By presenting past alterations of Asian demographics along with specific tweets, such as the Chancellor Richard Carranza tweet “I just don’t buy into the narrative that any one ethnic group owns admission to these schools,” the plaintiffs reasoned injury to Asian-americans. But the court ruled past injury is inadequate for a lawsuit; rather, demonstrating a risk of future injury would suffice. Evincing probable risk for Asian-Americans, however, is problematic because the program does not invalidate the Equal Protection Clausestudents’ eligibility is not based on race. All students who met the qualifications benefitincluding disadvantaged Asians. So the base of the plaintiff’s lawsuit is severely compromised.

And even if the Discovery Program alters the composition of the Asian demographic, it is justifiable. Laws usually affect races and ethnicities differently despite no discriminatory intent. What’s not justifiable is the harm imposed on all students at Stuyvesant and other specialized high schools because of the disheartening lack of diversity. Racially integrated schools provide students with a range of cognitive and social benefits, individually and collectively.

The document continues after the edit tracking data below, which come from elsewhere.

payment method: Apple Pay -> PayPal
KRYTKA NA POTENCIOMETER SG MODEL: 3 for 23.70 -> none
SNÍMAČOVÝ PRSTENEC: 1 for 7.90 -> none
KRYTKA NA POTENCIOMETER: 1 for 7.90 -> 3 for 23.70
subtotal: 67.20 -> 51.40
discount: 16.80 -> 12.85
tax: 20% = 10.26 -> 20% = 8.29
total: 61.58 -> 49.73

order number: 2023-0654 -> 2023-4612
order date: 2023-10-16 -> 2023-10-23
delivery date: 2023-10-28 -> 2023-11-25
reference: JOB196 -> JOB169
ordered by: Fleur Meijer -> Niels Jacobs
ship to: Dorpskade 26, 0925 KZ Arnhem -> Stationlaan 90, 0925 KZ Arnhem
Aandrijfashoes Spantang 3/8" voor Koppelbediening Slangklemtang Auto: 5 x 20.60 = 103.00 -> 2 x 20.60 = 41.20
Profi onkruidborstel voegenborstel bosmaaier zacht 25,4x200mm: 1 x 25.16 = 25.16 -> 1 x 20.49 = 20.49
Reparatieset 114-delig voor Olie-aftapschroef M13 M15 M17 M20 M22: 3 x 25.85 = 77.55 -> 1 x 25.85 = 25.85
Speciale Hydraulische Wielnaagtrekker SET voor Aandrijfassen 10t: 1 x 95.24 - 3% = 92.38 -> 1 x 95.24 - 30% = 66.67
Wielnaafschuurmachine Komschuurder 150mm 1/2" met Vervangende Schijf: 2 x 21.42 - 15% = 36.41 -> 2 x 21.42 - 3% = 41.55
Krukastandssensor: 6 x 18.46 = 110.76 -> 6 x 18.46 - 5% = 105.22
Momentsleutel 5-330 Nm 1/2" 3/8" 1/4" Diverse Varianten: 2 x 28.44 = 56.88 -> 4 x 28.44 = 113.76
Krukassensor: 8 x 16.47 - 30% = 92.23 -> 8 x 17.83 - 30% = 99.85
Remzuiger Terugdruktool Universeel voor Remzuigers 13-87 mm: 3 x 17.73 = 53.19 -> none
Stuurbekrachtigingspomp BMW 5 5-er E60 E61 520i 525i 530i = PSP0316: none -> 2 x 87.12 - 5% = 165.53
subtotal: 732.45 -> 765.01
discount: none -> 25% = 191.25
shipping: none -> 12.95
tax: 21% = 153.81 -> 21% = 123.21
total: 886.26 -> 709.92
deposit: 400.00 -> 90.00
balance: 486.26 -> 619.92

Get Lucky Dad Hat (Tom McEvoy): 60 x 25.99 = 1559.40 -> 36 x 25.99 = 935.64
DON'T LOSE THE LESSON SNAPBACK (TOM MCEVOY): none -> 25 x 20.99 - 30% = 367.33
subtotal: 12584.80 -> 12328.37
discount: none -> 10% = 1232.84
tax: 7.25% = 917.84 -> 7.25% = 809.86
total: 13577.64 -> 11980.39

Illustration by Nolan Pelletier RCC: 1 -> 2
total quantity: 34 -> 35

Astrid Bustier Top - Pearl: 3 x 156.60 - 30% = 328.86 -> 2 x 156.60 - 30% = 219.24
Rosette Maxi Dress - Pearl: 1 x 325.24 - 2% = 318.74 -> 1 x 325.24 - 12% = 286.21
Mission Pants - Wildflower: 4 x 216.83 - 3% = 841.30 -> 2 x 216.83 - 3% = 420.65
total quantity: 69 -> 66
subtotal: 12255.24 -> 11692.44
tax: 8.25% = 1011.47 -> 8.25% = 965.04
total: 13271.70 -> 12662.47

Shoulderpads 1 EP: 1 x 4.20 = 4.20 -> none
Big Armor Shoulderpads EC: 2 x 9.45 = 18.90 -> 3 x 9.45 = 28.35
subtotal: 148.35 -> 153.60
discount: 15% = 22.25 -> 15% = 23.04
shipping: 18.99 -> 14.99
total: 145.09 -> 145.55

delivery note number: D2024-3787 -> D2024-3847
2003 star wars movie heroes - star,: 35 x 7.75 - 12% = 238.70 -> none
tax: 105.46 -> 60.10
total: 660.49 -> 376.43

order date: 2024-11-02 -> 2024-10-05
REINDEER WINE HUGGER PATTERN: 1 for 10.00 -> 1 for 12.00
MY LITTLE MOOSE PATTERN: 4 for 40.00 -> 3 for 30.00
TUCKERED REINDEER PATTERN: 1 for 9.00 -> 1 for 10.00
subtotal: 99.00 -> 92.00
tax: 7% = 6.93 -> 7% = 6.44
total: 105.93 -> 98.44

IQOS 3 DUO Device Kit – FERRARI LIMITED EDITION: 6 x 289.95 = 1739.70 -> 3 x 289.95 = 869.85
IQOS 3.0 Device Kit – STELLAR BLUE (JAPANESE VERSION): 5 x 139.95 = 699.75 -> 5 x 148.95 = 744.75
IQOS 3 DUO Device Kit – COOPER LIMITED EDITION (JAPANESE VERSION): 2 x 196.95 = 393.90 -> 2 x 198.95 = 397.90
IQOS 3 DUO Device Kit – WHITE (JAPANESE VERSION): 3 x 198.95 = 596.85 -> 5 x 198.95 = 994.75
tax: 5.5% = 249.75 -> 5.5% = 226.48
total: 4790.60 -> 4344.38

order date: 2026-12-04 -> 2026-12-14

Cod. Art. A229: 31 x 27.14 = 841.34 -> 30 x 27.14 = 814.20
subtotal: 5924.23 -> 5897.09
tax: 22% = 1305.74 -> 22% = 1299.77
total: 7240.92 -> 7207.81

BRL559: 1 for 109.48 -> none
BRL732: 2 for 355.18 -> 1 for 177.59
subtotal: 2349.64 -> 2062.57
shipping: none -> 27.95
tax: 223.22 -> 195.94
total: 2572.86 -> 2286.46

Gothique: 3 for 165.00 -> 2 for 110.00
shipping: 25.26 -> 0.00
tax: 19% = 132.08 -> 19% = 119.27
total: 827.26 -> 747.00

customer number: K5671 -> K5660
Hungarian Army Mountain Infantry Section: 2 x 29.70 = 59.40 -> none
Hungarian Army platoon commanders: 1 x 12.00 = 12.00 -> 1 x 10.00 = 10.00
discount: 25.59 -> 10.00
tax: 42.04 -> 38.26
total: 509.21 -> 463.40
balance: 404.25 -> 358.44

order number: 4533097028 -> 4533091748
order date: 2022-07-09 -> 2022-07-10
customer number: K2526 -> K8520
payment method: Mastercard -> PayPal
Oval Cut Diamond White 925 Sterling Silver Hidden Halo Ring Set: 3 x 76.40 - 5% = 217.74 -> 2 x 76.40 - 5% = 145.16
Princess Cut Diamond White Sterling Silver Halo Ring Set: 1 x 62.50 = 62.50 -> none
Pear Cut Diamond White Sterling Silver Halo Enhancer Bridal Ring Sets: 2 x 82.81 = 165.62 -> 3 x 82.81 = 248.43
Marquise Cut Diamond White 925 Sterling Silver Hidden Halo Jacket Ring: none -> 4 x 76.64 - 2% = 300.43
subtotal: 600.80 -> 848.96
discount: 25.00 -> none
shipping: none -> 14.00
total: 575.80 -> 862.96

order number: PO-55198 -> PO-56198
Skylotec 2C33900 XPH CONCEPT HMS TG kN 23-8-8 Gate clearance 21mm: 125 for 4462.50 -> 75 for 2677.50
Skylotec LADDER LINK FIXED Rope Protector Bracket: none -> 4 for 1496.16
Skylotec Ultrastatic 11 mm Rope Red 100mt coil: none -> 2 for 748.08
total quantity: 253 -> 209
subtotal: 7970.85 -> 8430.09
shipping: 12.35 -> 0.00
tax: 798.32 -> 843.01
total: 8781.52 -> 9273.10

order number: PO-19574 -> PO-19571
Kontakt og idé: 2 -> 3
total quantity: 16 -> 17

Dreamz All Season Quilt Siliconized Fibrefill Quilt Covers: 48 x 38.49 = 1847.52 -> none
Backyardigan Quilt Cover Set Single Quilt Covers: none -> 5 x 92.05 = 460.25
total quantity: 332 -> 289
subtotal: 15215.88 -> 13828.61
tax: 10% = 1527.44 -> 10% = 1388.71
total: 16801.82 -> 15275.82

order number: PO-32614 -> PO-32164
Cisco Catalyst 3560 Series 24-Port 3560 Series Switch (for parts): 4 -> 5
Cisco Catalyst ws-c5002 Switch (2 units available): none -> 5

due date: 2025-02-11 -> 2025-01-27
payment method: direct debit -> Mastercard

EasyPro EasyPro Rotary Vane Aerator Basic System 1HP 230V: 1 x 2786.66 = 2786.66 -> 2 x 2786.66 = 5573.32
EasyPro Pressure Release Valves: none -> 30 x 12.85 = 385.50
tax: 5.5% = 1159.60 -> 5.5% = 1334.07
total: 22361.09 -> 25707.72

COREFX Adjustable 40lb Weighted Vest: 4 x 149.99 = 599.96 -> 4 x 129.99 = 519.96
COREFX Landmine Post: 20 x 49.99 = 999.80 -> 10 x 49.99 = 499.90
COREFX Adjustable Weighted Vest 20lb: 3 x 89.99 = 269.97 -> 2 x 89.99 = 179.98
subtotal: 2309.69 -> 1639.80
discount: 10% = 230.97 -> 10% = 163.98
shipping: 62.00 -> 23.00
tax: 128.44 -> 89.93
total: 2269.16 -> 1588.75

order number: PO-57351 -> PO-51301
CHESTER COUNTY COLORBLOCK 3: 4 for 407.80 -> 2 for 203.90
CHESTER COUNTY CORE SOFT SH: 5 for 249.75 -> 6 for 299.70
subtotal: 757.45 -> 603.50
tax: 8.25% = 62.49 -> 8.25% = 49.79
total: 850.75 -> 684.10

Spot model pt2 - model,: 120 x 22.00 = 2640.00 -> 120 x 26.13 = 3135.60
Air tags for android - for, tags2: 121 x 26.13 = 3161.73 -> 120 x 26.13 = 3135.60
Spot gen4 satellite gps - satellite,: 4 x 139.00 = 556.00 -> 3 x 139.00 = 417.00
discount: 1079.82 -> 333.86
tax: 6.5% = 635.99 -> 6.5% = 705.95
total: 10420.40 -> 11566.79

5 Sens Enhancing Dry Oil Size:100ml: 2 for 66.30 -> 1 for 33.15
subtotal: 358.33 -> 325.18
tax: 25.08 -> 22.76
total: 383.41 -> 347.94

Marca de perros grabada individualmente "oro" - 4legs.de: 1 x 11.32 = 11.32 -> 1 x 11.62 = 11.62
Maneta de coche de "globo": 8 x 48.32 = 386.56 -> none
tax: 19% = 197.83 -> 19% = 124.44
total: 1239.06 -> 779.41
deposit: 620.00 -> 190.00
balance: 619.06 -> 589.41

However, upholding a meritocracy is vital. Personal responsibility is the core root of America’s tradition from American individualism to the Judeo-Christian notion of personal accountability. The grave over-step in accountability in the program, and the root of the plaintiff’s objection, is the extension of seat allocations. The 20 percent reserved seats for the program should be maintained in the early stages, but as diversity rises, seat allocations should be severely minimized or eliminated. Stuyvesant, after all, is a place of meritocracy. Take away the diligent nature of persistent toil and Stuyvesant loses its meaning. Still, we keep in mind the benefits a well-rounded class poses for all students.

The mayor and chancellor need to recognize that the program will not mitigate every disparity without interventions prior to admittance. Perhaps the answer is in the reformation of our disastrous tax-funded school system, leaving thousands with insufficient education, and replacing it with efficient policies. The program should thus be viewed as an urgent response and not an answer to racial inequality. de Blasio must realize that “Give every student a chance” does not mean give every student a seat. The Discovery Program should be present to alleviate racial disparity, but only for a limited span of time.